▸ Required work
Please restate exactly the lines from the one holding "font-size: 25px ->" to the end of the material, including both ends and excluding every picture.

─── Data records

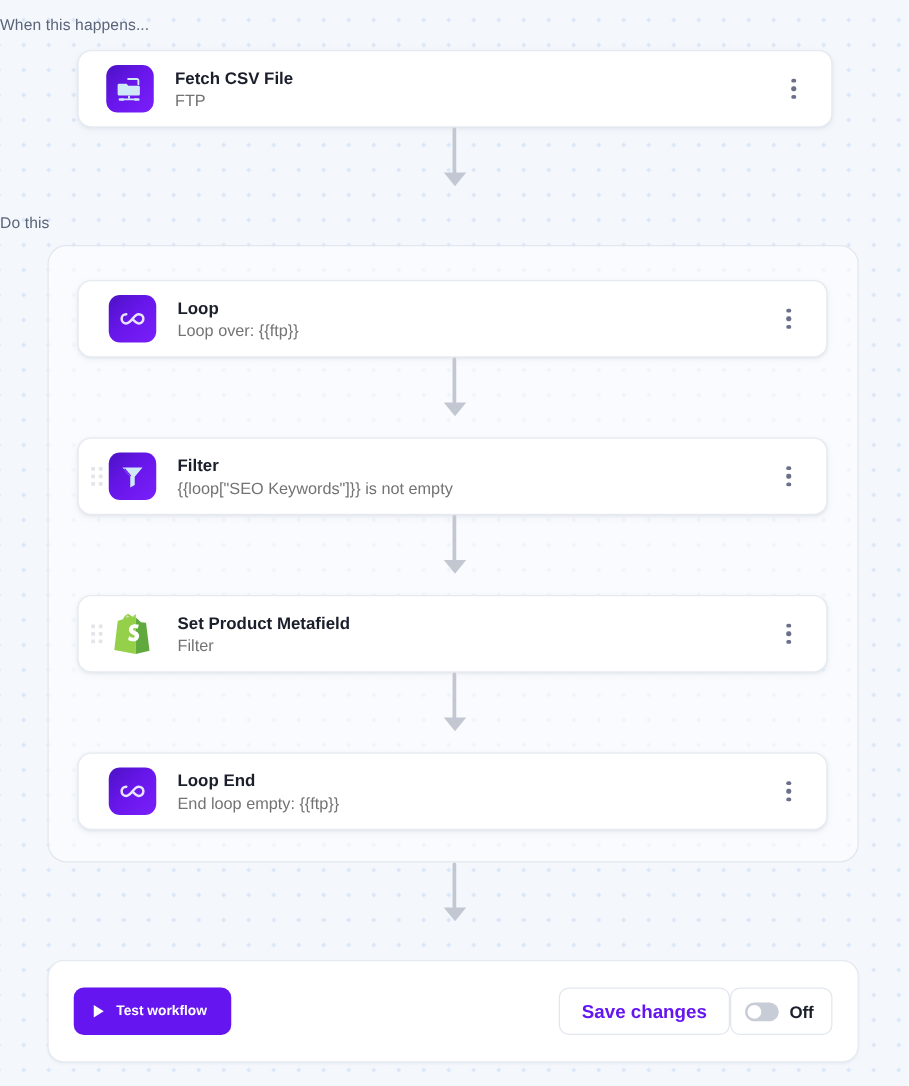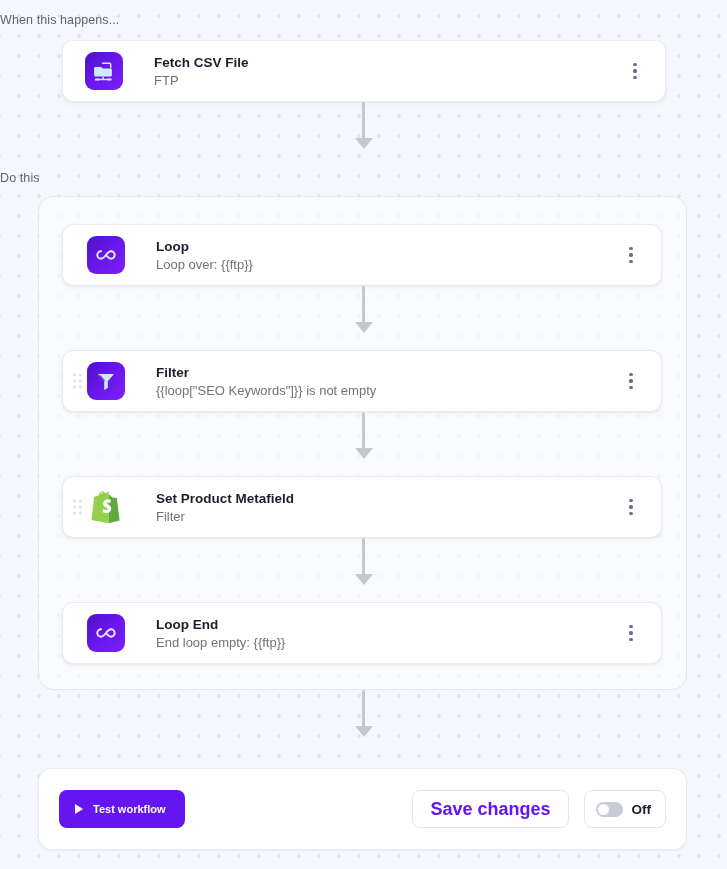"Fetch CSV File" .node-card { gap: 14px -> none }
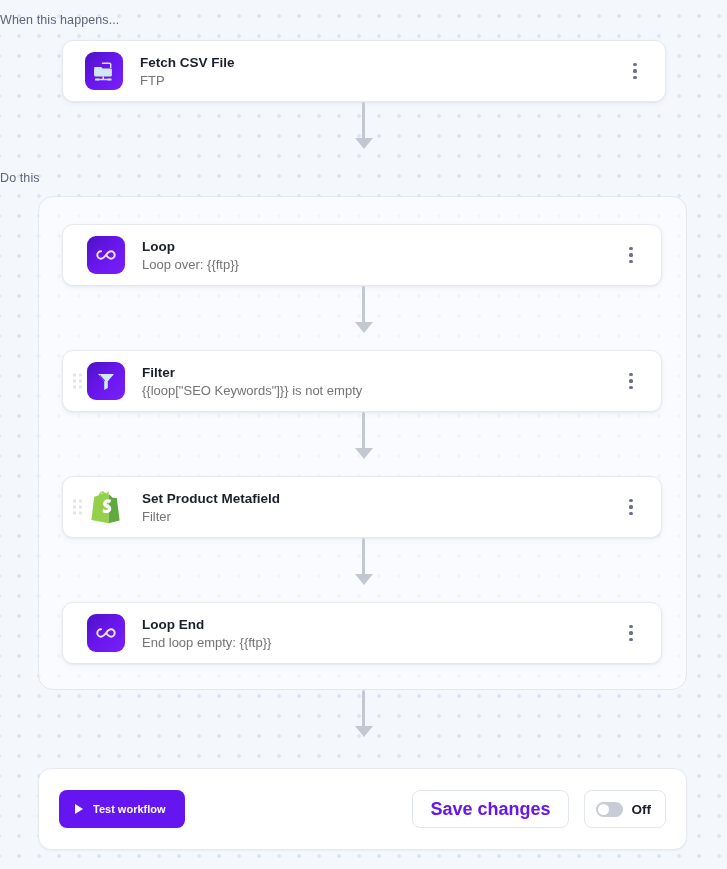"Save changes" #save-changes-button { font-size: 18px -> 15px }
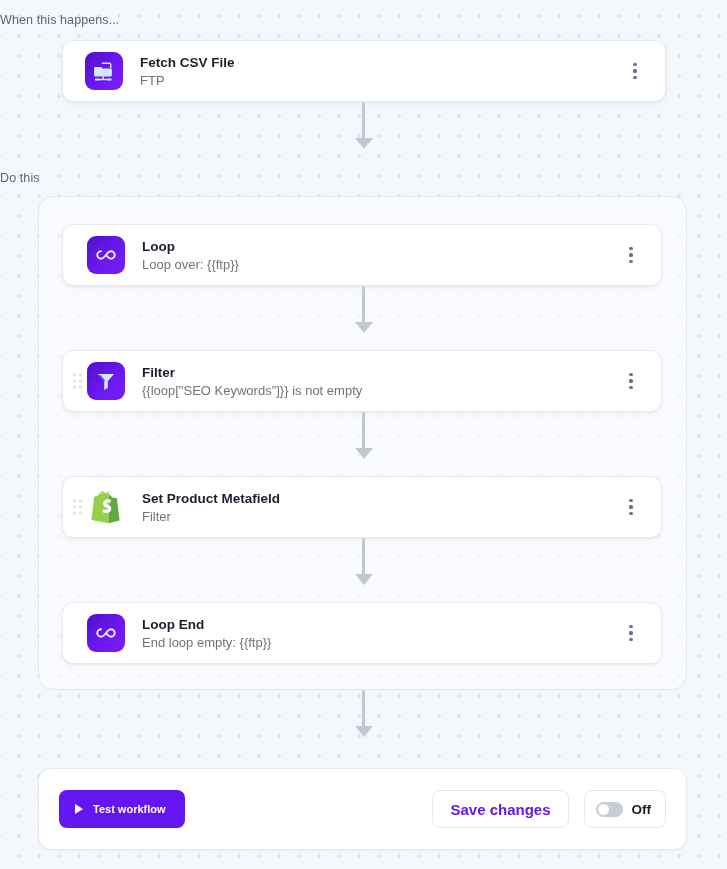"Off" #enable-toggle-group { margin-left: 15px -> none }
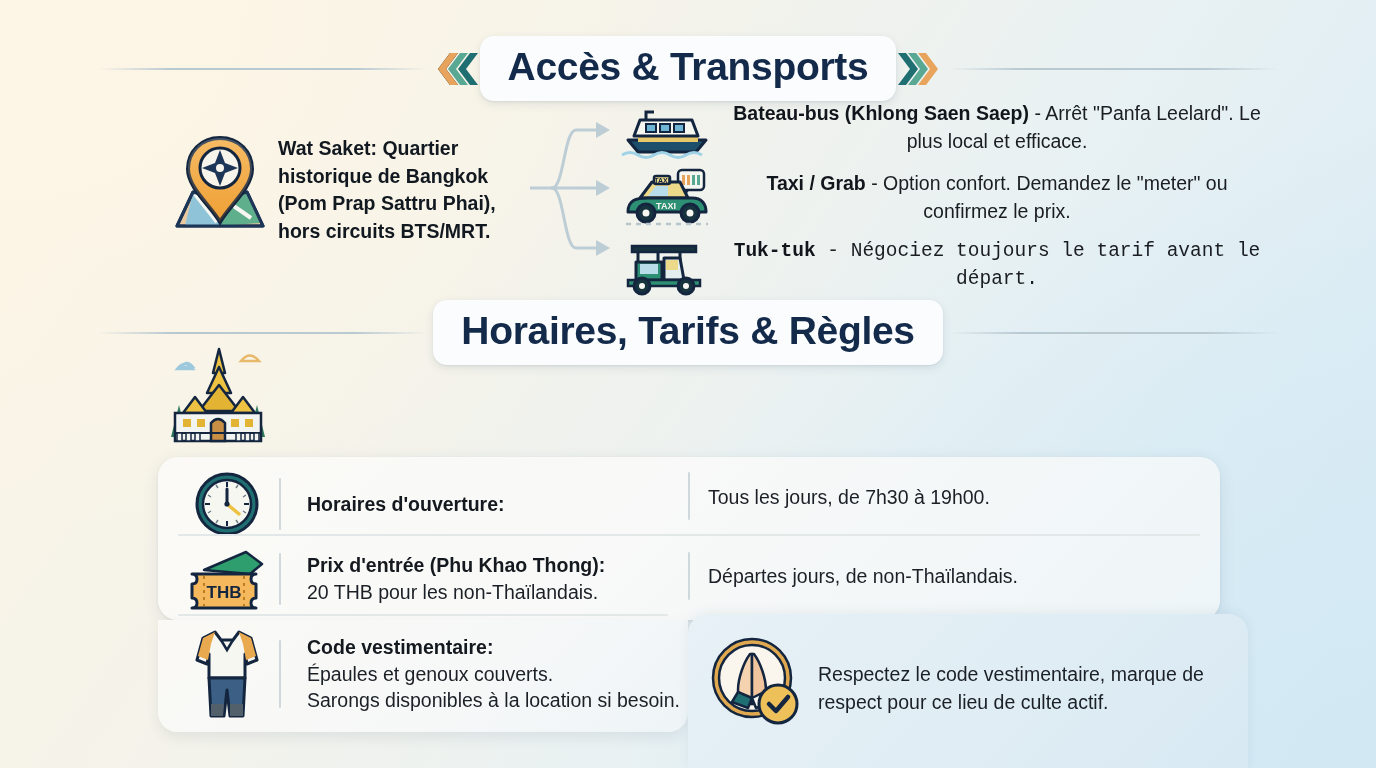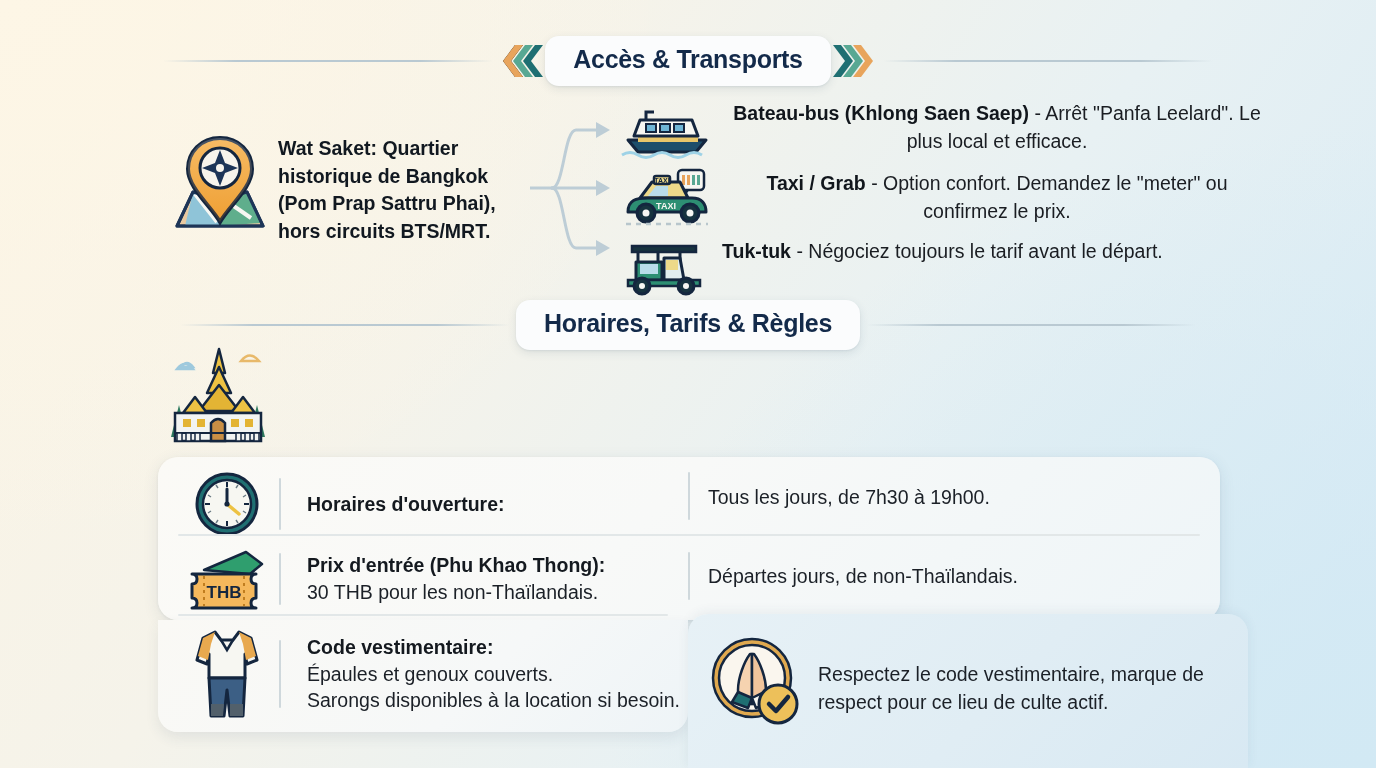"Accès & Transports" .title-pill span { font-size: 25px -> 39px }
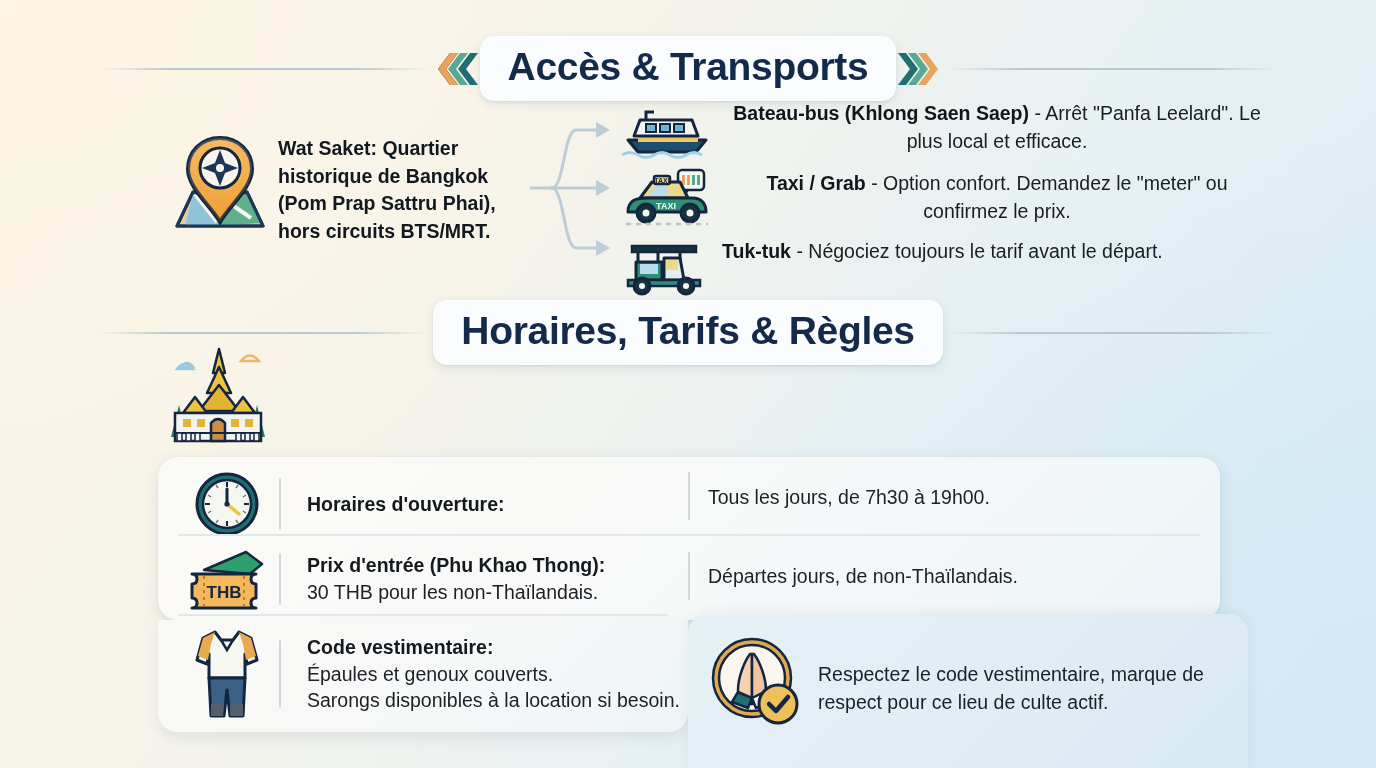"Tuk-tuk - Négociez toujours le" .trow.r3 { font-family: none -> Liberation Mono, monospace }
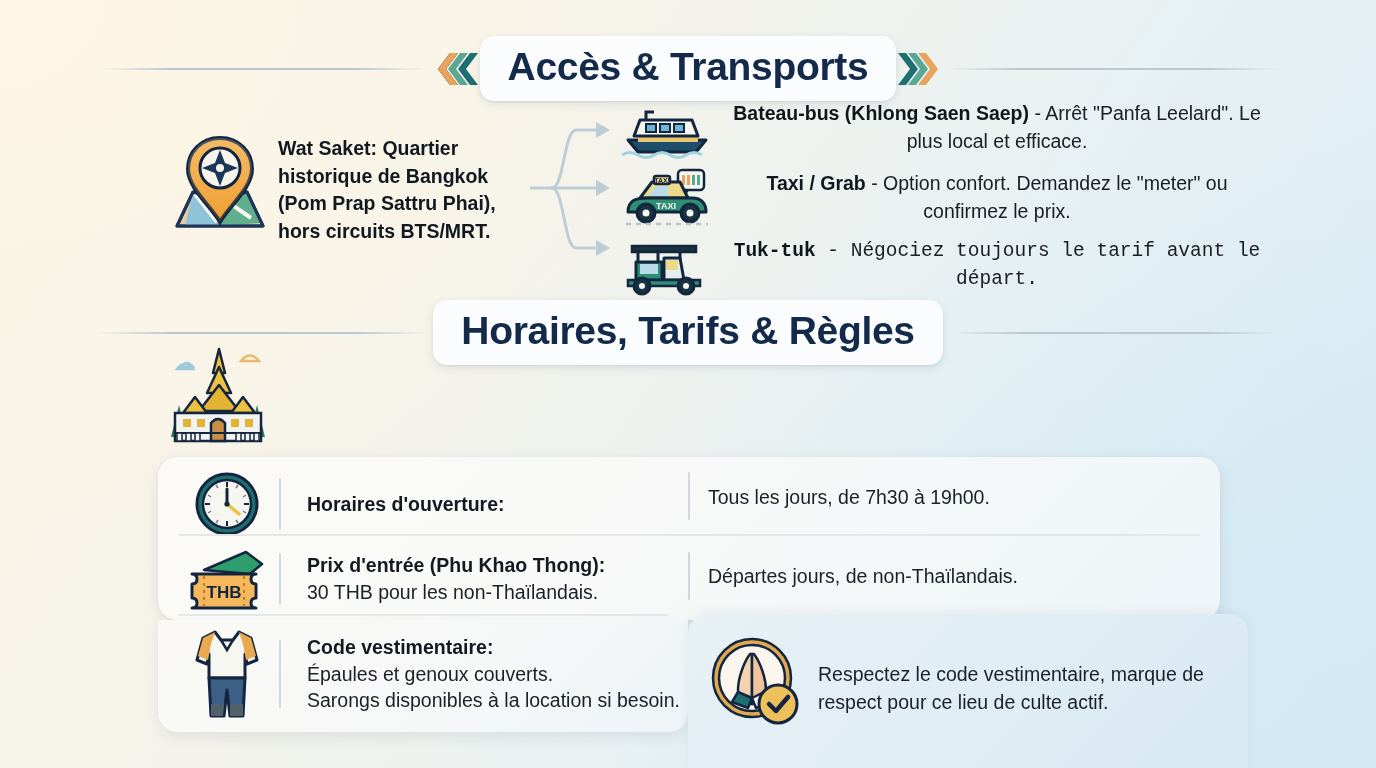"30 THB pour les non-Thaïlandais." span.sub { text: 30 -> 20 }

──────

▸ Output of the exercise
"Accès & Transports" .title-pill span { font-size: 25px -> 39px }
"Tuk-tuk - Négociez toujours le" .trow.r3 { font-family: none -> Liberation Mono, monospace }
"30 THB pour les non-Thaïlandais." span.sub { text: 30 -> 20 }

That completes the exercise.